Unfortunately, some browsers are not able to render MathML equations or only have a limited support. Hence you will need to use a MathML polyfill to provide some fallback rendering. If you need only basic mathematical constructions such as those used on this MDN wiki then a small mathml.css stylesheet might be enough. To use it, just insert one line in your document header:

<script src="http://fred-wang.github.io/mathml.css/mspace.js"></script>

If you need more complex constructions, you might instead consider using the heavier MathJax library as a MathML polyfill:

<script src="http://fred-wang.github.io/mathjax.js/mpadded-min.js"></script>

Note that these two scripts perform feature detection of the mspace or mpadded elements (see the browser compatibility table on these pages). There is also a similar script to display a warning at the top of the page for browsers without good MathML support and let the users choose between one of the fallback above:

<script src="http://fred-wang.github.io/mathml-warning.js/mpadded-min.js"></script>

If you don't want to use this link to GitHub but instead to integrate these polyfills or others in your own project, you might need the detection scripts to verify the level of MathML support. For example the following function verifies the MathML support by testing the mspace element (you may replace `mspace`

with `mpadded`

):

function hasMathMLSupport() { var div = document.createElement("div"), box; div.innerHTML = "<math><mspace height='23px' width='77px'/></math>"; document.body.appendChild(div); box = div.firstChild.firstChild.getBoundingClientRect(); document.body.removeChild(div); return Math.abs(box.height - 23) <= 1 && Math.abs(box.width - 77) <= 1; }

Alternatively, the following UA string sniffing will allow to detect the rendering engines with native MathML support (Gecko and WebKit). Note that UA string sniffing is not the most reliable method and might break from version to version:

var ua = navigator.userAgent; var isGecko = ua.indexOf("Gecko") > -1 && ua.indexOf("KHTML") === -1 && ua.indexOf('Trident') === -1; var isWebKit = ua.indexOf('AppleWebKit') > -1 && ua.indexOf('Chrome') === -1;

#### Mathematical fonts

In order to get a good layout or to allow different style, it's important to have mathematical fonts available. It's always good to provide a link to MDN's Font Instructions, so that your visitors can verify whether they have appropriate fonts installed on their system. It's also good to provide a fallback with Web fonts.

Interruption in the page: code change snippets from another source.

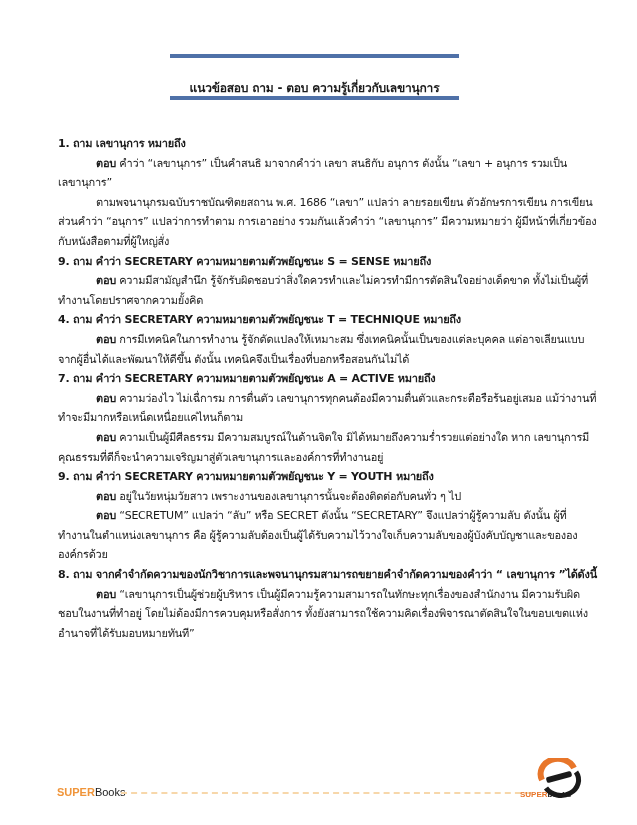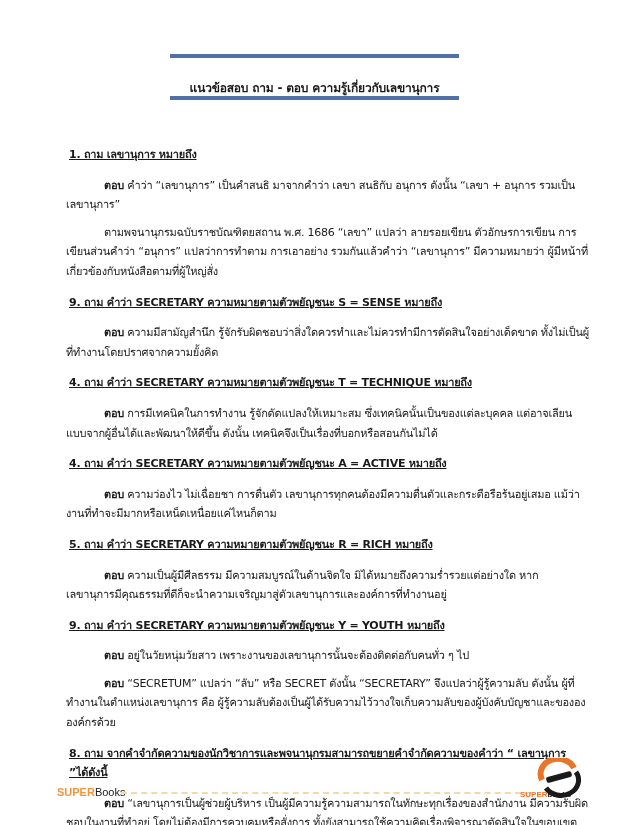"1. ถาม เลขานุการ หมายถึง" .q { margin: 11px -> 0; text-decoration: underline -> none }
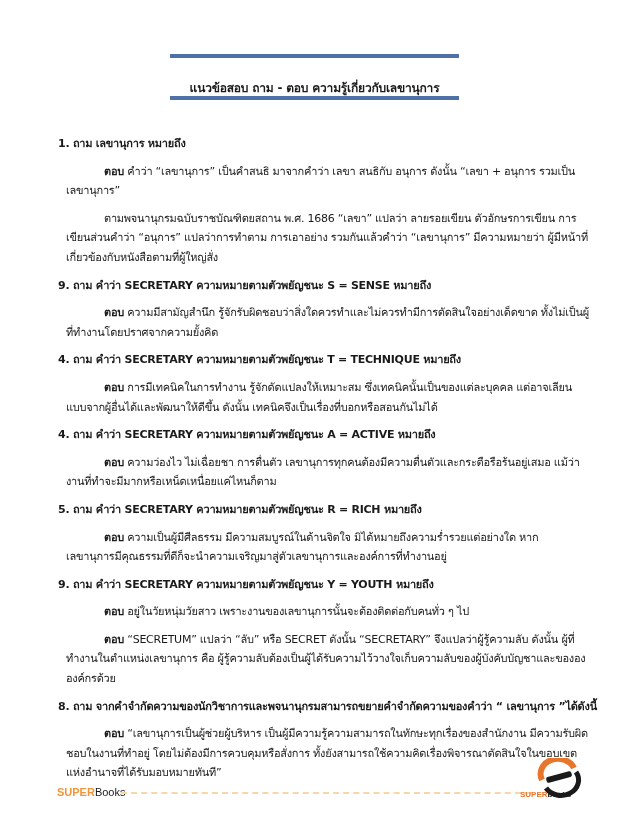"ตอบ คำว่า “เลขานุการ” เป็นคำสนธิ" .a { margin: 8px -> 0 }
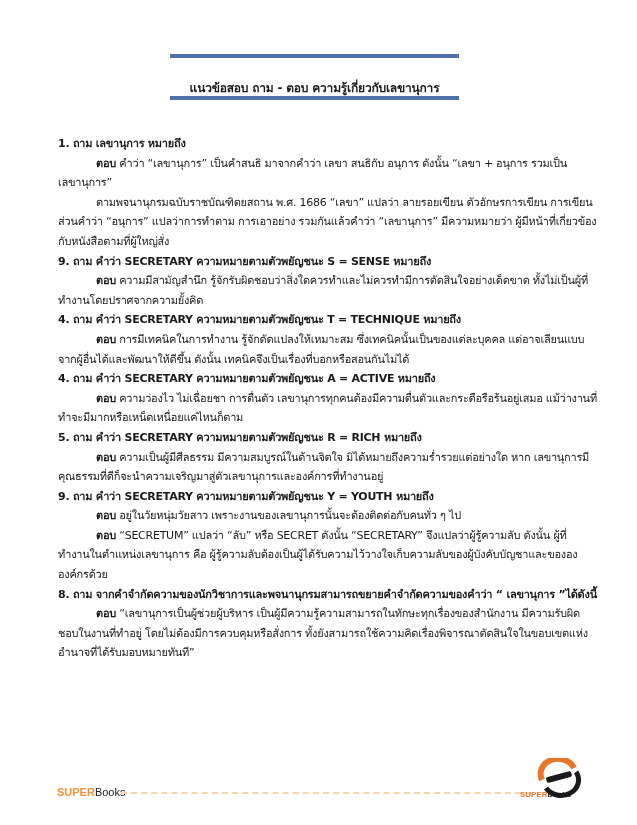"4. ถาม คำว่า SECRETARY ความหมายตามตัวพยัญชนะ A" p.q { text: 4 -> 7 }
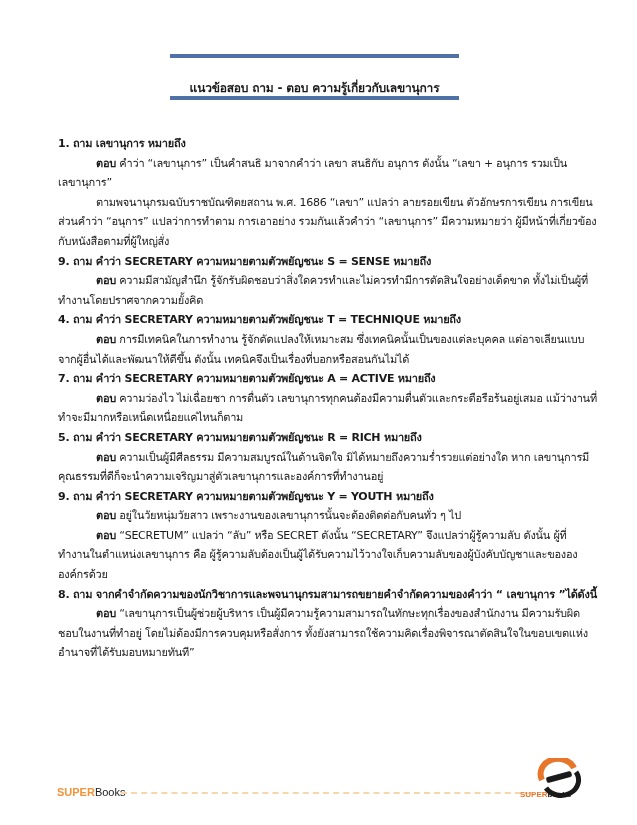"ความว่องไว ไม่เฉื่อยชา การตื่นตัว" span { text: ไม่เฉื่อยชา -> ไม่เฉื่การม }
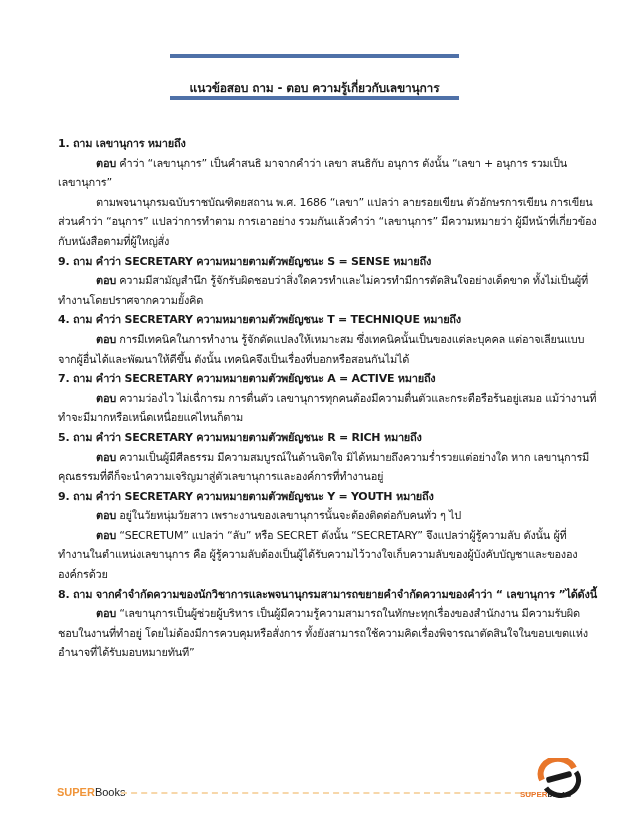"5. ถาม คำว่า SECRETARY" p.q { html: <p>5. ถาม คำว่า SECRETARY ความหมายตามตัวพยัญชนะ R = RICH หมายถึง</p> -> none }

Prior to Gecko 31.0 (Firefox 31.0 / Thunderbird 31.0 / SeaMonkey 2.28), it was a bit tedious to setup math fonts, see the font instructions for Mozilla 2.0. For Gecko 31.0 (Firefox 31.0 / Thunderbird 31.0 / SeaMonkey 2.28), this is much simpler and is compatible with any Web rendering engine with MathML support. For example, here is a minimal stylesheet to use Latin Modern for the text and Latin Modern Math for the mathematics:

@namespace url('http://www.w3.org/1999/xhtml'); @namespace m url('http://www.w3.org/1998/Math/MathML'); body, m|mtext { font-family: Latin Modern; } m|math { font-family: Latin Modern Math; }

You can then use the @font-face rule as usual to provide WOFF fallback for Latin Modern and Latin Modern Math. See this GitHub repository to get WOFF fonts and sample CSS stylesheets to use on your Web site and check its test page.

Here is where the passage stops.